**Action item**
When a line in the entries below contains the word "nowrap", copy that line.

───── Material provided

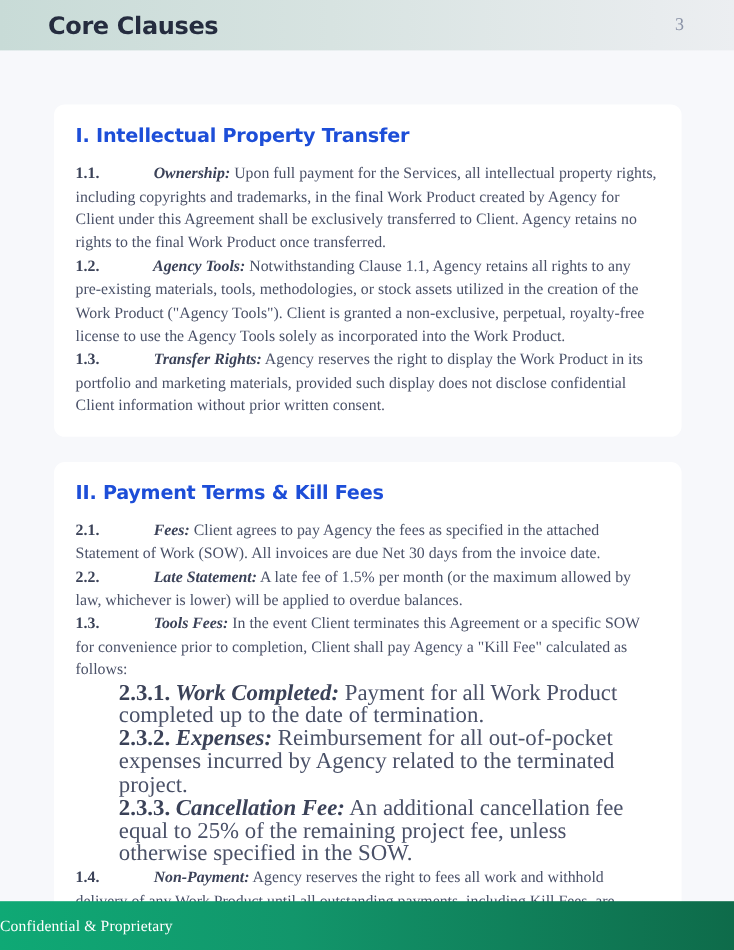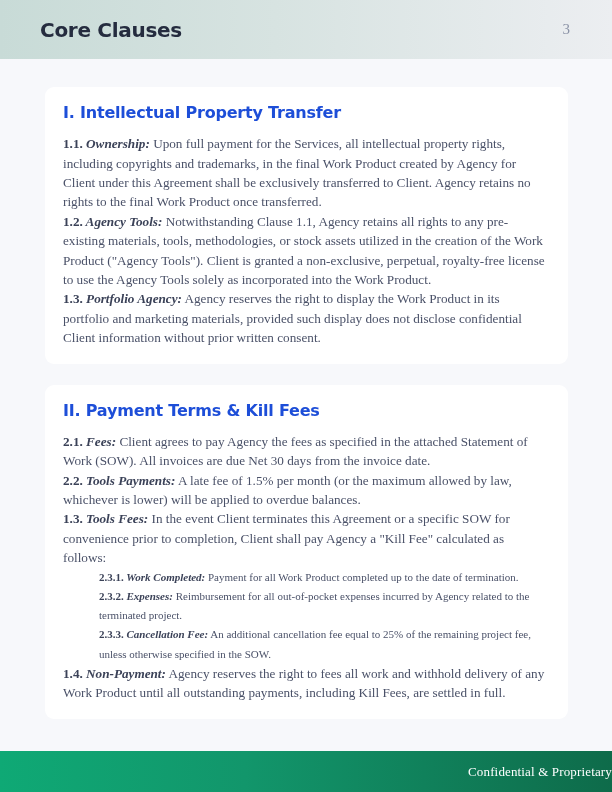--- a/index.html
+++ b/index.html
@@ -14,21 +14,21 @@
     overflow: hidden;
     position: relative;
   }
 
   
   .page-header {
     position: absolute;
     top: 0;
     left: 0;
     width: 612px;
-    height: 59px;
+    height: 42px;
     background: linear-gradient(90deg, #c8dbd7 0%, #d7e3e1 45%, #eceef1 100%);
     display: flex;
     align-items: center;
     justify-content: space-between;
     box-sizing: border-box;
     padding: 0 40px 0 40px;
   }
   .header-title {
     font-family: "DejaVu Sans", sans-serif;
     font-weight: bold;
@@ -85,30 +85,31 @@
   }
   .clause .num {
     font-weight: bold;
     color: #3b4258;
     text-align: right;
   }
   .clause .term {
     font-weight: bold;
     font-style: italic;
     color: #3b4258;
+    margin-left: 42px;
   }
 
   .subclause-list {
     margin: 0;
     padding: 0 0 0 36px;
     list-style: none;
   }
   .subclause {
     font-family: "Liberation Serif", serif;
-    font-size: 11px;
+    font-size: 19px;
     line-height: 19.2px;
     color: #4a5168;
     margin: 0;
   }
   .subclause .num {
     font-weight: bold;
     color: #3b4258;
   }
   .subclause .term {
     font-weight: bold;
@@ -119,21 +120,21 @@
   
   .page-footer {
     position: absolute;
     left: 0;
     bottom: 0;
     width: 612px;
     height: 41px;
     background: linear-gradient(90deg, #0fa975 0%, #12966b 40%, #0e6b4a 100%);
     display: flex;
     align-items: center;
-    justify-content: flex-end;
+    justify-content: flex-start;
   }
   .footer-text {
     font-family: "Liberation Serif", serif;
     font-size: 13px;
     color: #ffffff;
     letter-spacing: 0.15px;
   }
 </style>
 </head>
 <body>
@@ -142,26 +143,26 @@
   <div class="header-title">Core Clauses</div>
   <div class="header-pageno">3</div>
 </div>
 
 <div class="content">
   <div id="sections-root">
       <div class="section-card">
         <div class="section-heading">I. Intellectual Property Transfer</div>
         <p class="clause"><span class="num">1.1.</span><span class="term"> Ownership:</span><span class="body"> Upon full payment for the Services, all intellectual property rights, including copyrights and trademarks, in the final Work Product created by Agency for Client under this Agreement shall be exclusively transferred to Client. Agency retains no rights to the final Work Product once transferred.</span></p>
         <p class="clause"><span class="num">1.2.</span><span class="term"> Agency Tools:</span><span class="body"> Notwithstanding Clause 1.1, Agency retains all rights to any pre-existing materials, tools, methodologies, or stock assets utilized in the creation of the Work Product ("Agency Tools"). Client is granted a non-exclusive, perpetual, royalty-free license to use the Agency Tools solely as incorporated into the Work Product.</span></p>
-        <p class="clause"><span class="num">1.3.</span><span class="term"> Portfolio Agency:</span><span class="body"> Agency reserves the right to display the Work Product in its portfolio and marketing materials, provided such display does not disclose confidential Client information without prior written consent.</span></p>
+        <p class="clause"><span class="num">1.3.</span><span class="term"> Transfer Rights:</span><span class="body"> Agency reserves the right to display the Work Product in its portfolio and marketing materials, provided such display does not disclose confidential Client information without prior written consent.</span></p>
       </div>
       <div class="section-card">
         <div class="section-heading">II. Payment Terms &amp; Kill Fees</div>
         <p class="clause"><span class="num">2.1.</span><span class="term"> Fees:</span><span class="body"> Client agrees to pay Agency the fees as specified in the attached Statement of Work (SOW). All invoices are due Net 30 days from the invoice date.</span></p>
-        <p class="clause"><span class="num">2.2.</span><span class="term"> Tools Payments:</span><span class="body"> A late fee of 1.5% per month (or the maximum allowed by law, whichever is lower) will be applied to overdue balances.</span></p>
+        <p class="clause"><span class="num">2.2.</span><span class="term"> Late Statement:</span><span class="body"> A late fee of 1.5% per month (or the maximum allowed by law, whichever is lower) will be applied to overdue balances.</span></p>
         <p class="clause"><span class="num">1.3.</span><span class="term"> Tools Fees:</span><span class="body"> In the event Client terminates this Agreement or a specific SOW for convenience prior to completion, Client shall pay Agency a "Kill Fee" calculated as follows:</span></p>
         <div class="subclause-list">
           <p class="subclause"><span class="num">2.3.1.</span><span class="term"> Work Completed:</span><span class="body"> Payment for all Work Product completed up to the date of termination.</span></p>
           <p class="subclause"><span class="num">2.3.2.</span><span class="term"> Expenses:</span><span class="body"> Reimbursement for all out-of-pocket expenses incurred by Agency related to the terminated project.</span></p>
           <p class="subclause"><span class="num">2.3.3.</span><span class="term"> Cancellation Fee:</span><span class="body"> An additional cancellation fee equal to 25% of the remaining project fee, unless otherwise specified in the SOW.</span></p>
         </div>
         <p class="clause"><span class="num">1.4.</span><span class="term"> Non-Payment:</span><span class="body"> Agency reserves the right to fees all work and withhold delivery of any Work Product until all outstanding payments, including Kill Fees, are settled in full.</span></p>
       </div>
     </div>
 </div>

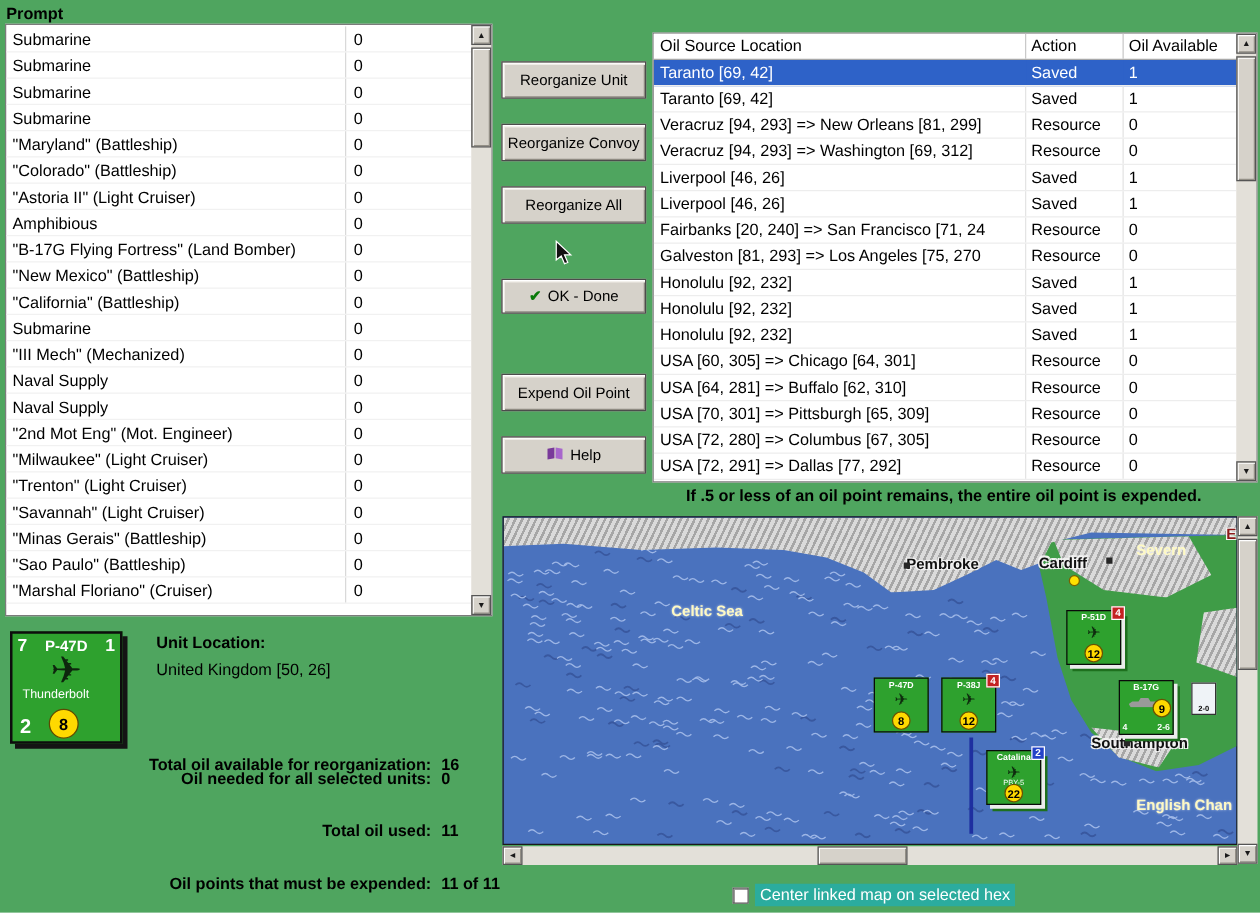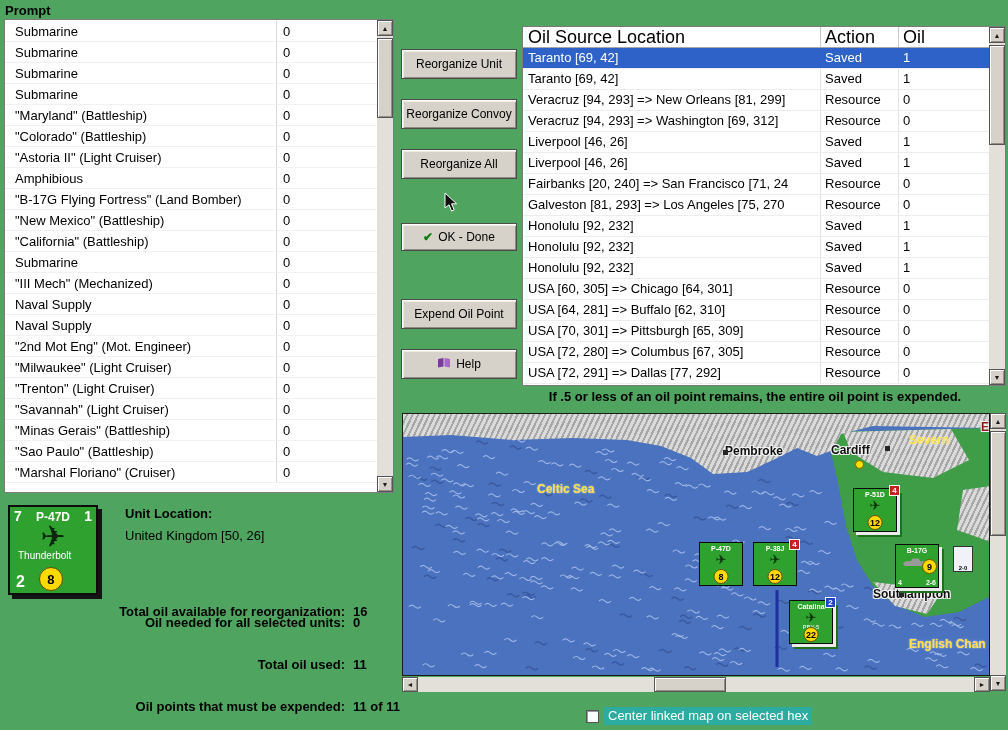--- a/index.html
+++ b/index.html
@@ -22,29 +22,29 @@
               box-shadow: inset 1px 1px 0 #fff, inset -1px -1px 0 #938f86; box-sizing:border-box; }
   .sb-h .sb-thumb { top:0; height:15px; }
 
   
   #prompt-label { position:absolute; left:5px; top:3px; font-size:13px; font-weight:bold; }
   #unit-listbox { position:absolute; left:4px; top:19px; width:390px; height:474px; background:#fff;
                   border:1px solid #7b7b7b; box-sizing:border-box; }
   #unit-rows { position:absolute; left:0; top:1px; right:16px; bottom:0; overflow:hidden; }
   .list-row  { display:flex; height:21px; line-height:21px; font-size:13px;
                border-bottom:1px solid #f1f1f1; box-sizing:border-box; }
-  .list-name { width:272px; padding-left:10px; white-space:nowrap; overflow:hidden;
+  .list-name { width:272px; padding-left:5px; white-space:nowrap; overflow:hidden;
                border-right:1px solid #d9d9d9; box-sizing:border-box; }
   .list-val  { padding-left:6px; }
 
   
   #oil-tablebox { position:absolute; left:522px; top:26px; width:484px; height:360px; background:#fff;
                   border:1px solid #7b7b7b; box-sizing:border-box; }
   #oil-header { position:absolute; left:0; top:0; right:16px; height:21px; display:flex;
-                font-size:18px; background:#fff; border-bottom:1px solid #a8a8a8; box-sizing:border-box; }
+                font-size:13px; background:#fff; border-bottom:1px solid #a8a8a8; box-sizing:border-box; }
   .h-loc { width:298px; padding-left:5px; line-height:20px; border-right:1px solid #c9c9c9; box-sizing:border-box; }
   .h-act { width:78px;  padding-left:4px; line-height:20px; border-right:1px solid #c9c9c9; box-sizing:border-box; }
   .h-avail { flex:1; padding-left:4px; line-height:20px; }
   #oil-rows { position:absolute; left:0; top:21px; right:16px; bottom:0; overflow:hidden; }
   .t-row { display:flex; height:21px; font-size:13px; border-bottom:1px solid #ededed; box-sizing:border-box; }
   .c-loc { width:298px; padding-left:5px; line-height:20px; white-space:nowrap; overflow:hidden;
            border-right:1px solid #e4e4e4; box-sizing:border-box; }
   .c-act { width:78px; padding-left:4px; line-height:20px; border-right:1px solid #e4e4e4; box-sizing:border-box; }
   .c-avail { flex:1; padding-left:4px; line-height:20px; }
   .t-row.selected { background:#2E62C8; color:#fff; }
@@ -59,21 +59,21 @@
   #sea-svg { position:absolute; left:0; top:0; z-index:1; }
   .landform { position:absolute; left:0; top:0; width:588px; height:263px; z-index:2; }
   .hatch { background: repeating-linear-gradient(115deg, #DADADA 0px 3px, #A6A6A6 3px 5px); }
   .greenland { background:#3F9C47; }
   .city { position:absolute; width:5px; height:5px; background:#262626; z-index:4; }
   .hex-dot { position:absolute; width:9px; height:9px; border-radius:50%; background:#FFE000;
              border:1px solid #7a6000; box-sizing:border-box; z-index:4; }
   .m-label { position:absolute; z-index:4; white-space:nowrap; font-size:12px; font-weight:bold; }
   .m-label.land { color:#101010;
                   text-shadow:1px 1px 0 #f2f2f2,-1px -1px 0 #f2f2f2,1px -1px 0 #f2f2f2,-1px 1px 0 #f2f2f2; }
-  .m-label.sea  { color:#fde047; text-shadow:0 0 2px rgba(255,255,255,.75); }
+  .m-label.sea  { color:#fef9c3; text-shadow:0 0 2px rgba(255,255,255,.75); }
 
   .map-counter { position:absolute; width:44px; height:44px; background:#2EA12E;
                  border:1px solid #0a0a0a; box-sizing:border-box; z-index:5; }
   .stacked { box-shadow: 3px 3px 0 #ececec, 5px 5px 0 #1e701e; }
   .mc-name { font-size:7px; font-weight:bold; color:#fff; text-align:center; line-height:9px; padding-top:1px; }
   .mc-sil  { text-align:center; font-size:13px; line-height:13px; color:#0E2C0E; }
   .mc-ship { width:28px; height:8px; background:#9a9a9a; margin:3px auto 0;
              clip-path:polygon(0% 65%,10% 40%,28% 40%,34% 5%,56% 5%,62% 40%,100% 40%,90% 100%,6% 100%); }
   .mc-sub  { font-size:6px; color:#fff; text-align:center; line-height:7px; }
   .mc-circle { position:absolute; left:50%; transform:translateX(-50%); bottom:1px; width:15px; height:15px;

──────────

**The answer**
-  .list-name { width:272px; padding-left:10px; white-space:nowrap; overflow:hidden;
+  .list-name { width:272px; padding-left:5px; white-space:nowrap; overflow:hidden;
   .c-loc { width:298px; padding-left:5px; line-height:20px; white-space:nowrap; overflow:hidden;
   .m-label { position:absolute; z-index:4; white-space:nowrap; font-size:12px; font-weight:bold; }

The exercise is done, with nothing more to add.